▶ _Description of the task_
Report how many lines of the material contain the string "white". Add nothing beyond the number.

▶ _Data supplied_
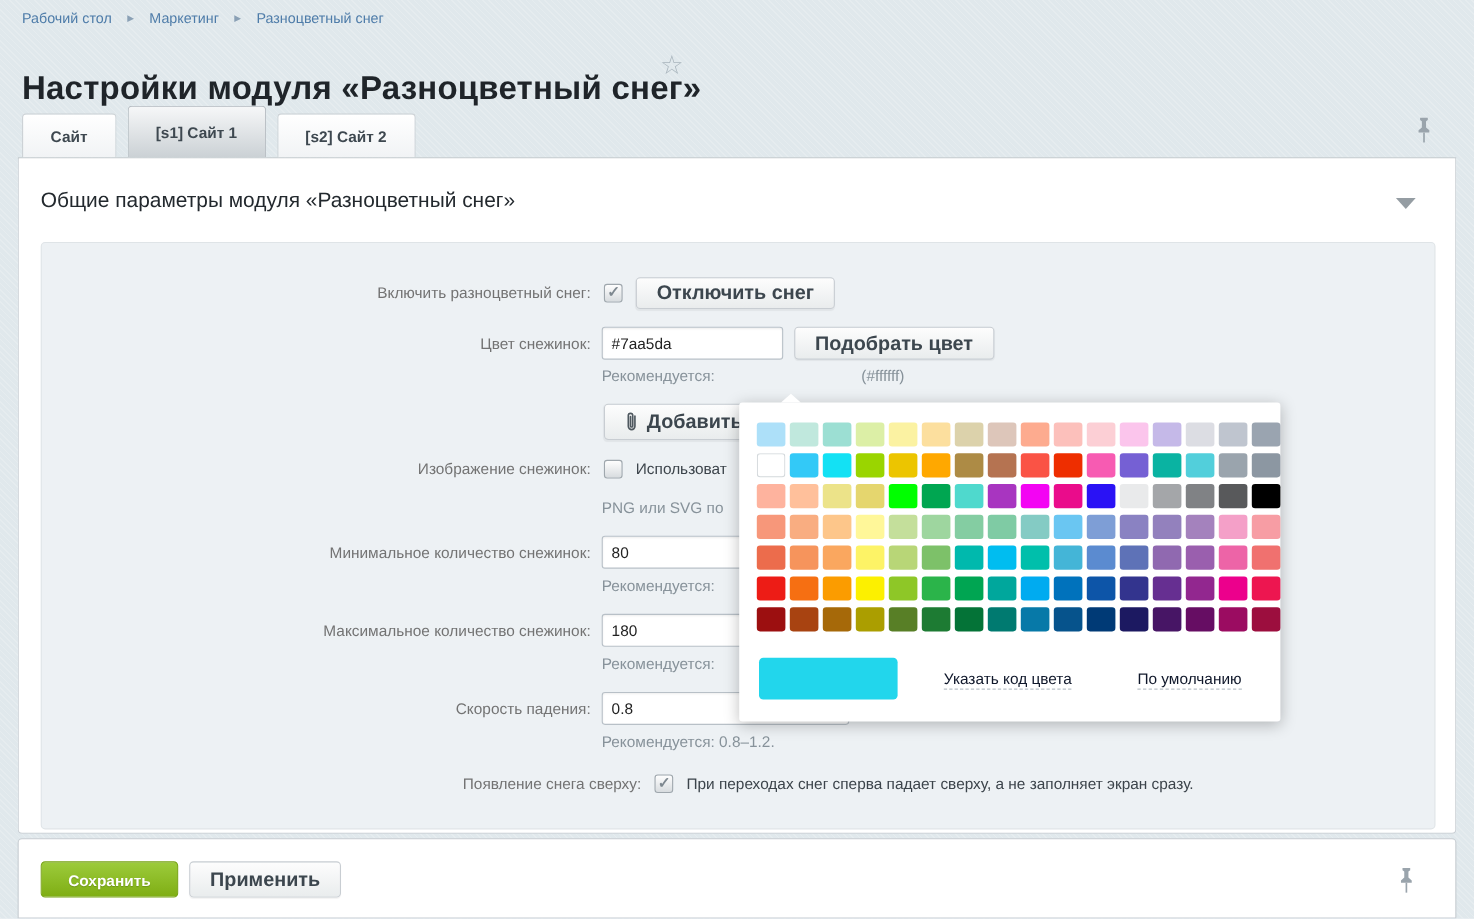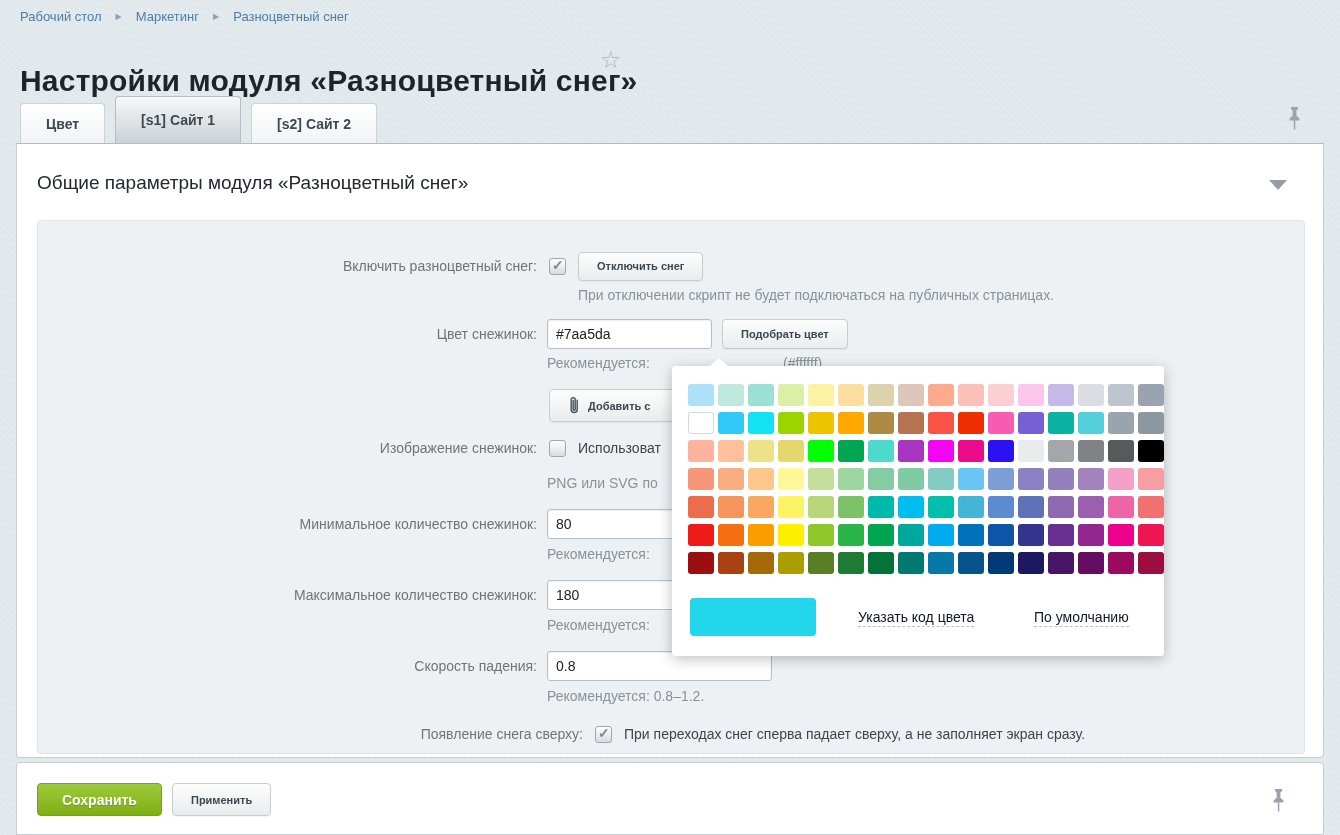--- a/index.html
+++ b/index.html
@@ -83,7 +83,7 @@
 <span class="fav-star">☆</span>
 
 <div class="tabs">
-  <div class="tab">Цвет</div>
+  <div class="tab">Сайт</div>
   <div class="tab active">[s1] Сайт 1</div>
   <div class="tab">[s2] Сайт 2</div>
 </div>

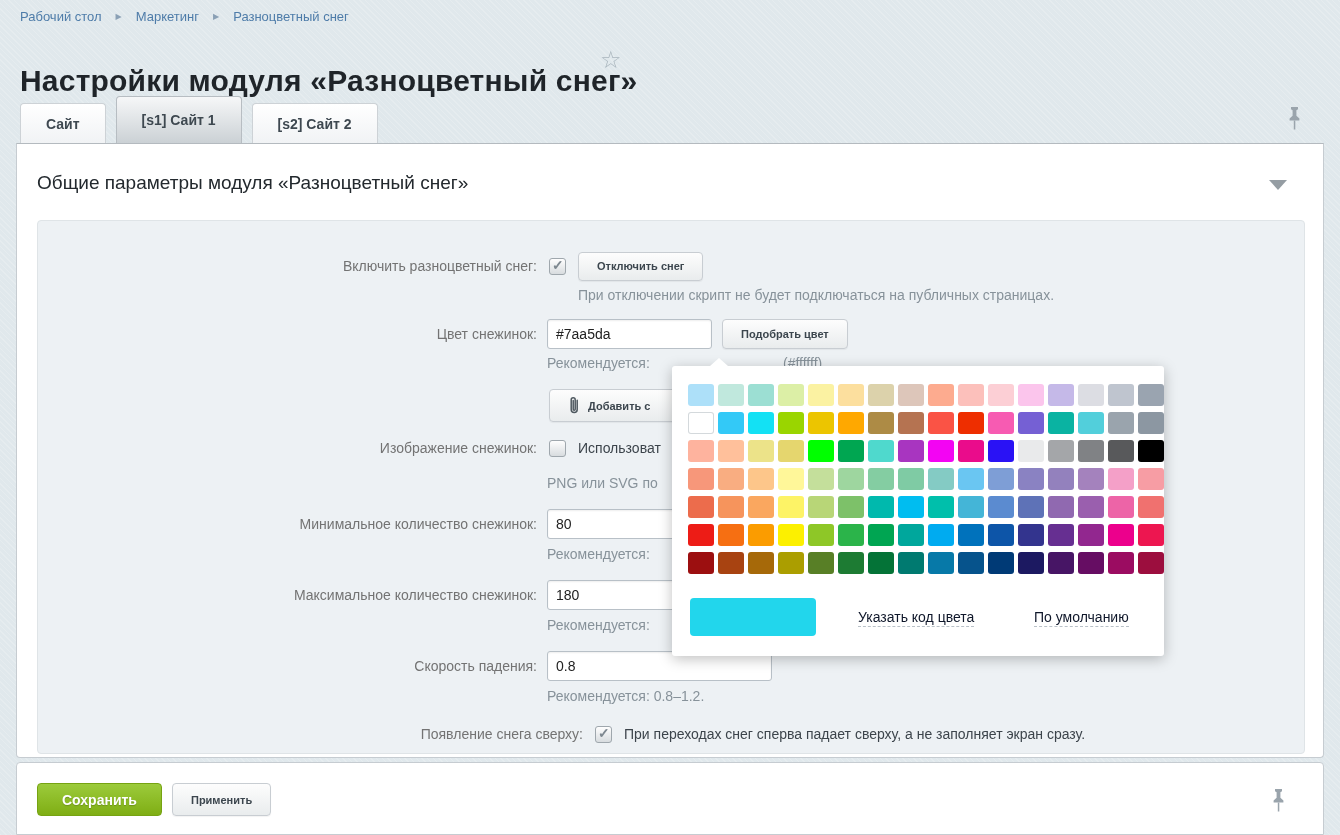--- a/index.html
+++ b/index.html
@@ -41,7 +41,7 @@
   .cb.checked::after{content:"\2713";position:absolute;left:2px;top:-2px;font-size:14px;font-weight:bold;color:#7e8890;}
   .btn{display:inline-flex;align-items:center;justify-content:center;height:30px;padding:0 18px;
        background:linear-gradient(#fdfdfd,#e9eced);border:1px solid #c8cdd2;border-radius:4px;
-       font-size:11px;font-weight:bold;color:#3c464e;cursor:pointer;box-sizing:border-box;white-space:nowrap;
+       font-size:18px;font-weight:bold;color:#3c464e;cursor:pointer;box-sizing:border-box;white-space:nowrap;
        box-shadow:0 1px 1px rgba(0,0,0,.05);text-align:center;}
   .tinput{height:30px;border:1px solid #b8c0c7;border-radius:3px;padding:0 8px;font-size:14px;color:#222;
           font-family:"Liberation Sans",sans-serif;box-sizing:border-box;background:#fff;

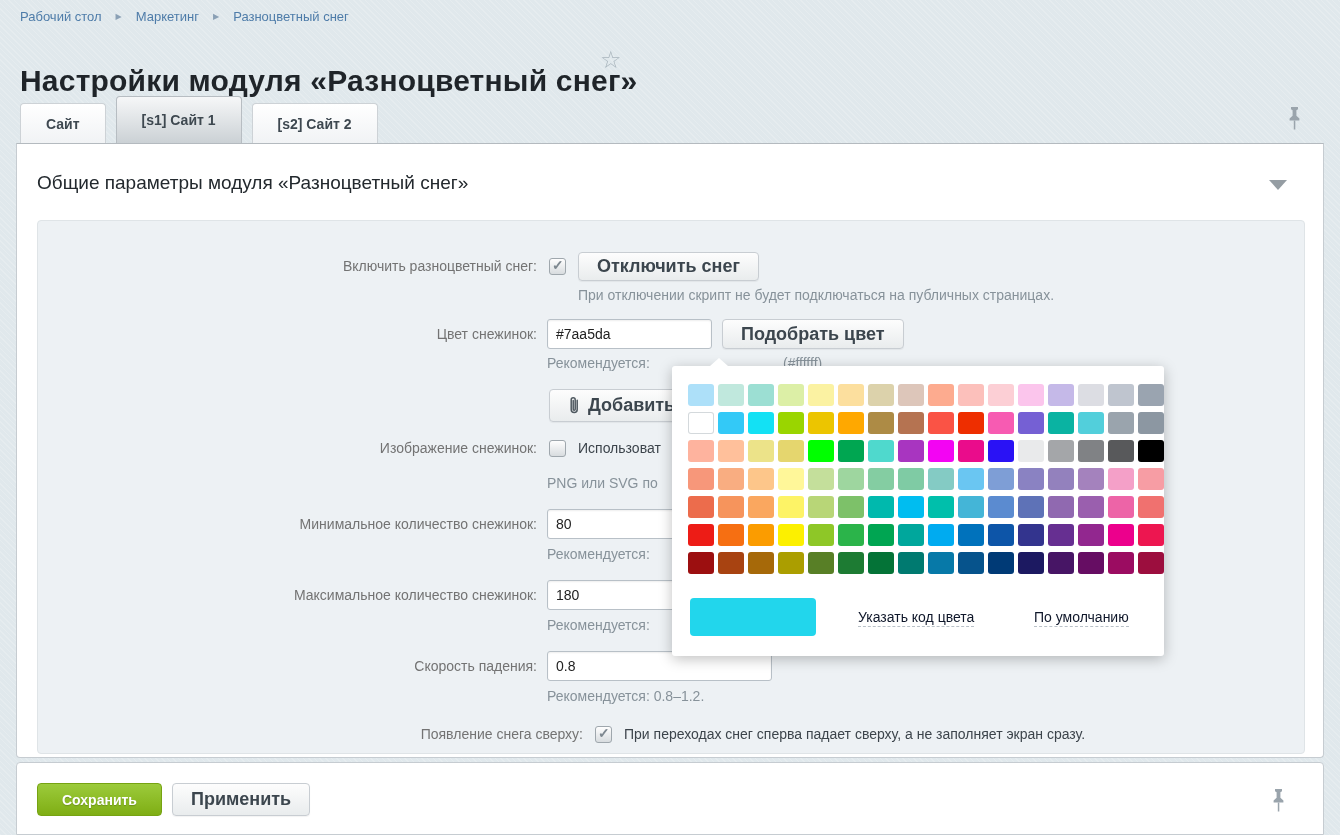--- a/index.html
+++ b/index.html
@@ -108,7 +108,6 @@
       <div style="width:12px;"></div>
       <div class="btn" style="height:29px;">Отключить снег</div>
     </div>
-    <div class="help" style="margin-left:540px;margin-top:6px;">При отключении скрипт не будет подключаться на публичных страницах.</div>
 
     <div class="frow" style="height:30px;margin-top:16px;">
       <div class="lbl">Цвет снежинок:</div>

▶ _Exercise result_
2